Problem to solve:
Every entry that follows is to be set down exactly, with its pictures omitted.

Extracted information:
Start of Block

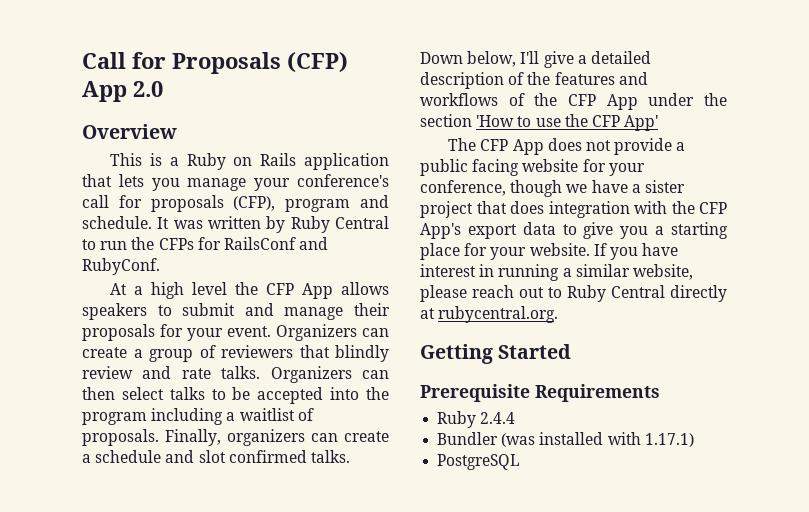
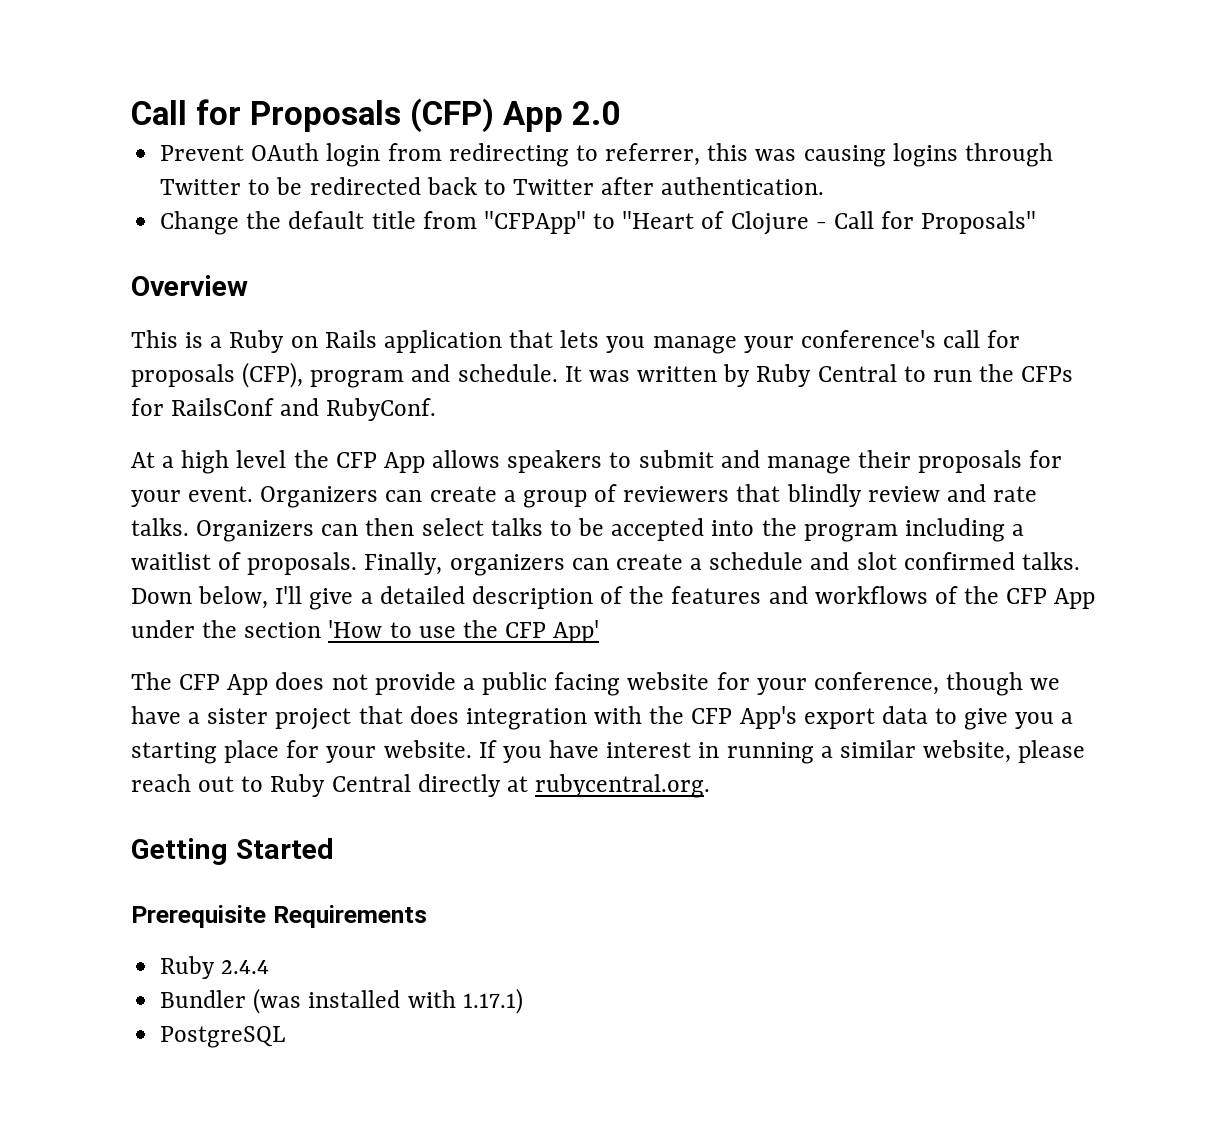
(163, 89) none -> [160,143,1053,167] [160,177,825,195] [160,211,1037,235] // Prevent OAuth login from redirecting to referrer, this was causing logins through Twitter to be redirected back to Twitter after authentication. // Change the default title from "CFPApp" to "Heart of Clojure - Call for Proposals"

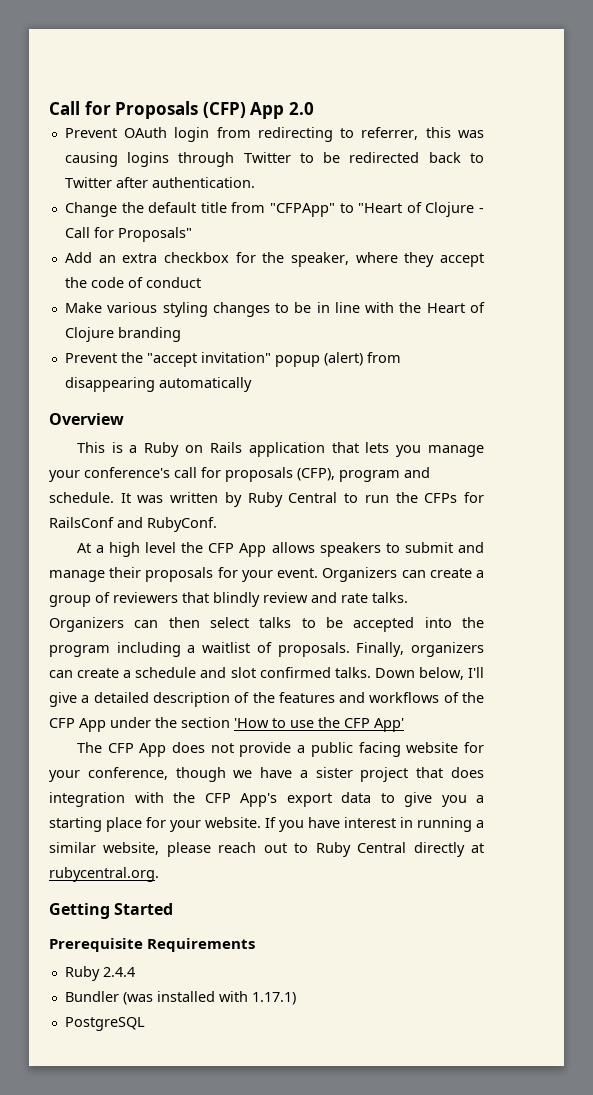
(1037, 222) none -> [64,252,484,267] [64,277,201,288] [64,302,485,317] [64,327,181,342] [64,352,401,367] [64,377,252,392] // Add an extra checkbox for the speaker, where they accept the code of conduct // Make various styling changes to be in line with the Heart of Clojure branding // Prevent the "accept invitation" popup (alert) from disappearing automatically

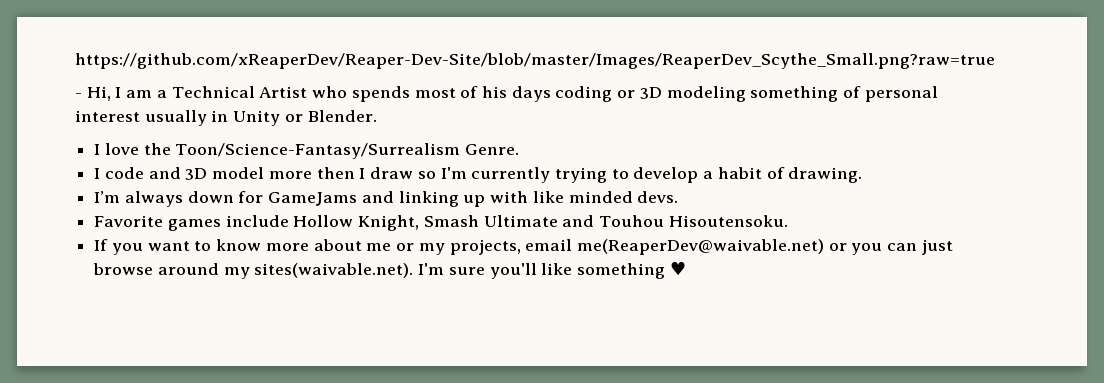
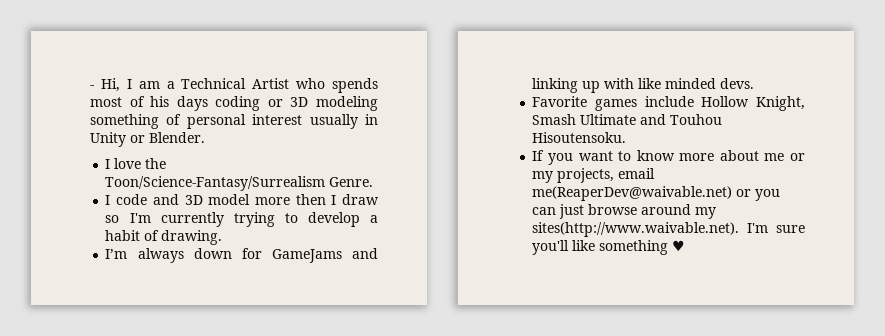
[75,53,995,69] https://github.com/xReaperDev/Reaper-Dev-Site/blob/master/Images/ReaperDev_Scythe_Small.png?raw=true // -> (90, 87) none
[254,263,414,278] sites(waivable.net). -> [532,222,740,237] sites(http://www.waivable.net).

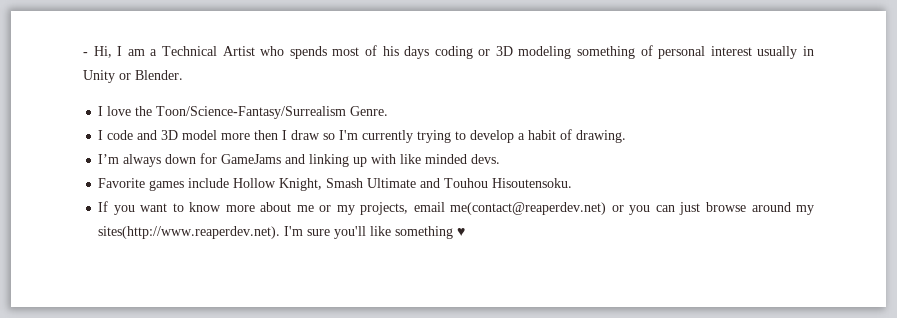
[532,186,733,201] me(ReaperDev@waivable.net) -> [450,202,607,215] me(contact@reaperdev.net)
[532,222,740,237] sites(http://www.waivable.net). -> [98,226,281,239] sites(http://www.reaperdev.net).

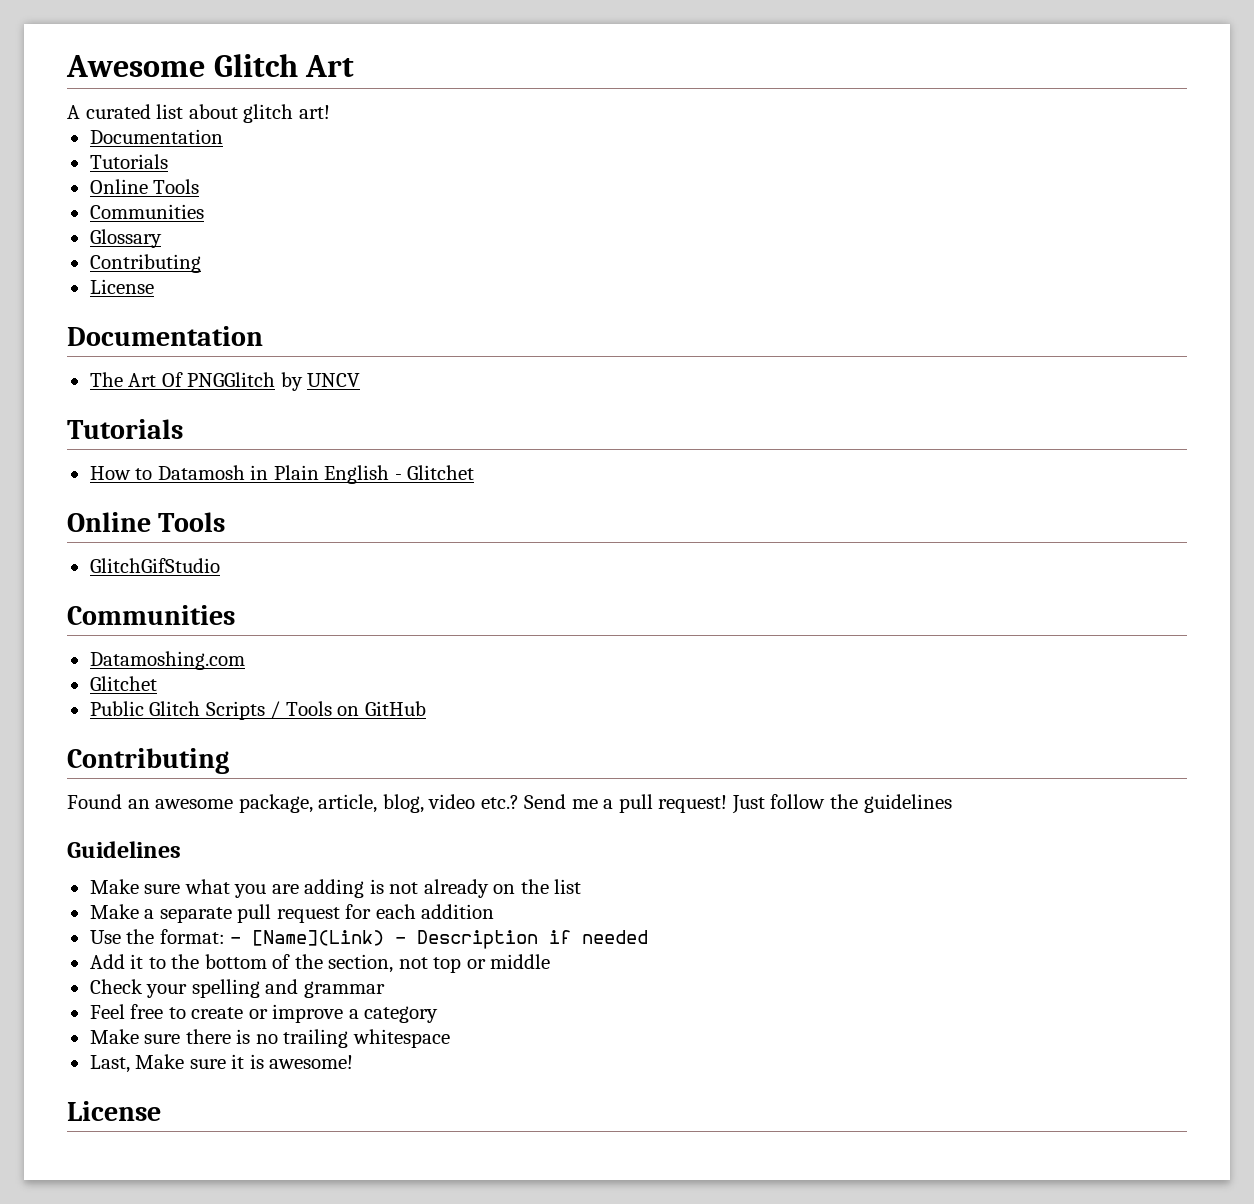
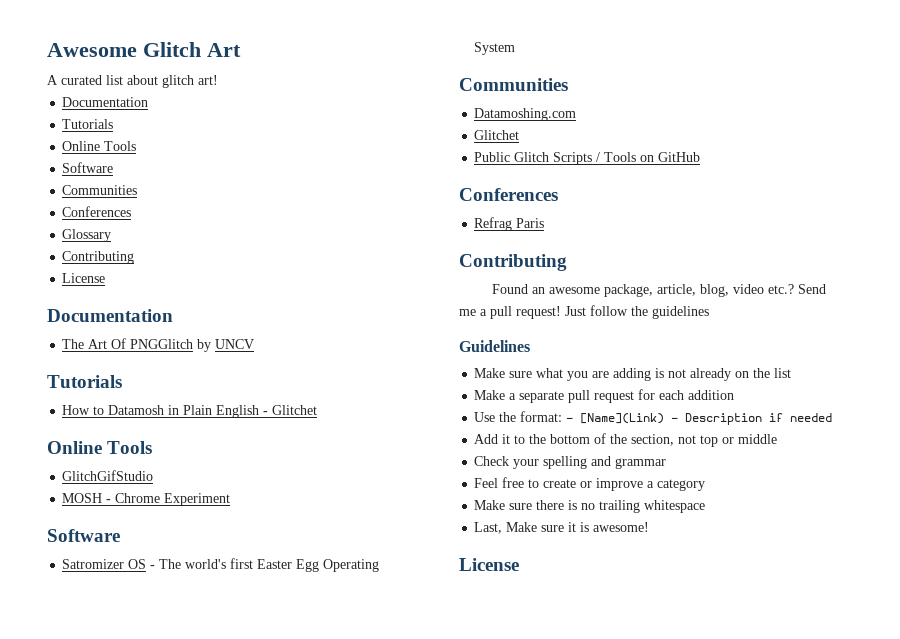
[89,204,204,219] // Communities -> [62,162,114,173] [62,185,138,195] [62,206,132,217] // Software // Communities // Conferences
(220, 565) none -> [62,493,231,506] [47,529,120,542] [62,558,380,572] [474,42,516,55] // MOSH - Chrome Experiment // Software // Satromizer OS - The world's first Easter Egg Operating System
(426, 708) none -> [459,188,558,201] [474,217,545,231] // Conferences // Refrag Paris

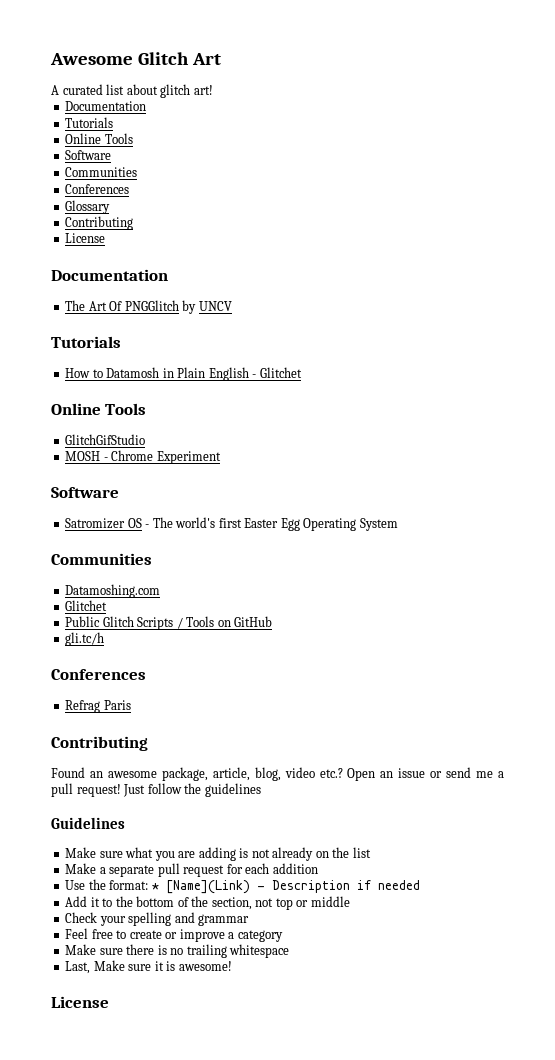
(701, 157) none -> [65,632,105,646] // gli.tc/h
[797,284,826,294] Send -> [347,767,472,781] Open an issue or send
[566,417,574,422] - -> [151,883,159,890] *

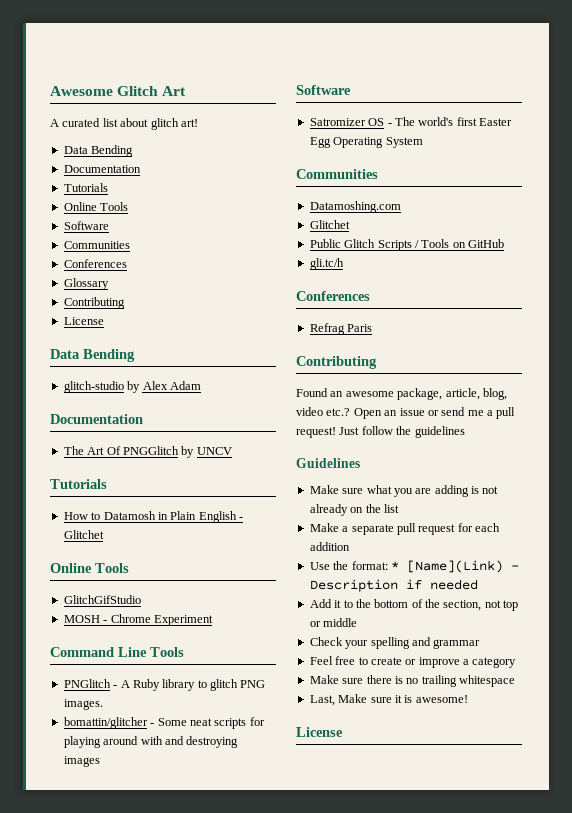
(213, 90) none -> [63,145,134,157] // Data Bending
(106, 238) none -> [50,349,135,362] [63,381,201,393] // Data Bending // glitch-studio by Alex Adam
(221, 457) none -> [50,647,184,657] [63,679,266,691] [63,699,103,710] [63,717,265,729] [63,736,239,748] [63,756,100,767] // Command Line Tools // PNGlitch - A Ruby library to glitch PNG images. // bomattin/glitcher - Some neat scripts for playing around with and destroying images

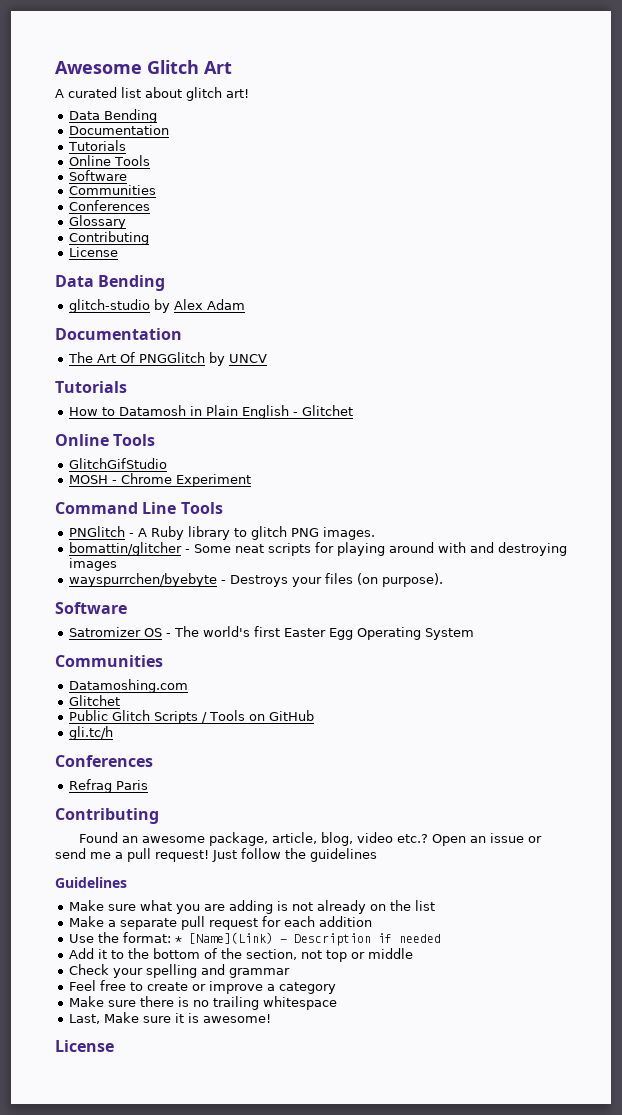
(100, 761) none -> [68,573,443,587] // wayspurrchen/byebyte - Destroys your files (on purpose).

End of Block

Written solution:
(163, 89) none -> [160,143,1053,167] [160,177,825,195] [160,211,1037,235] // Prevent OAuth login from redirecting to referrer, this was causing logins through Twitter to be redirected back to Twitter after authentication. // Change the default title from "CFPApp" to "Heart of Clojure - Call for Proposals"

(1037, 222) none -> [64,252,484,267] [64,277,201,288] [64,302,485,317] [64,327,181,342] [64,352,401,367] [64,377,252,392] // Add an extra checkbox for the speaker, where they accept the code of conduct // Make various styling changes to be in line with the Heart of Clojure branding // Prevent the "accept invitation" popup (alert) from disappearing automatically

[75,53,995,69] https://github.com/xReaperDev/Reaper-Dev-Site/blob/master/Images/ReaperDev_Scythe_Small.png?raw=true // -> (90, 87) none
[254,263,414,278] sites(waivable.net). -> [532,222,740,237] sites(http://www.waivable.net).

[532,186,733,201] me(ReaperDev@waivable.net) -> [450,202,607,215] me(contact@reaperdev.net)
[532,222,740,237] sites(http://www.waivable.net). -> [98,226,281,239] sites(http://www.reaperdev.net).

[89,204,204,219] // Communities -> [62,162,114,173] [62,185,138,195] [62,206,132,217] // Software // Communities // Conferences
(220, 565) none -> [62,493,231,506] [47,529,120,542] [62,558,380,572] [474,42,516,55] // MOSH - Chrome Experiment // Software // Satromizer OS - The world's first Easter Egg Operating System
(426, 708) none -> [459,188,558,201] [474,217,545,231] // Conferences // Refrag Paris

(701, 157) none -> [65,632,105,646] // gli.tc/h
[797,284,826,294] Send -> [347,767,472,781] Open an issue or send
[566,417,574,422] - -> [151,883,159,890] *

(213, 90) none -> [63,145,134,157] // Data Bending
(106, 238) none -> [50,349,135,362] [63,381,201,393] // Data Bending // glitch-studio by Alex Adam
(221, 457) none -> [50,647,184,657] [63,679,266,691] [63,699,103,710] [63,717,265,729] [63,736,239,748] [63,756,100,767] // Command Line Tools // PNGlitch - A Ruby library to glitch PNG images. // bomattin/glitcher - Some neat scripts for playing around with and destroying images

(100, 761) none -> [68,573,443,587] // wayspurrchen/byebyte - Destroys your files (on purpose).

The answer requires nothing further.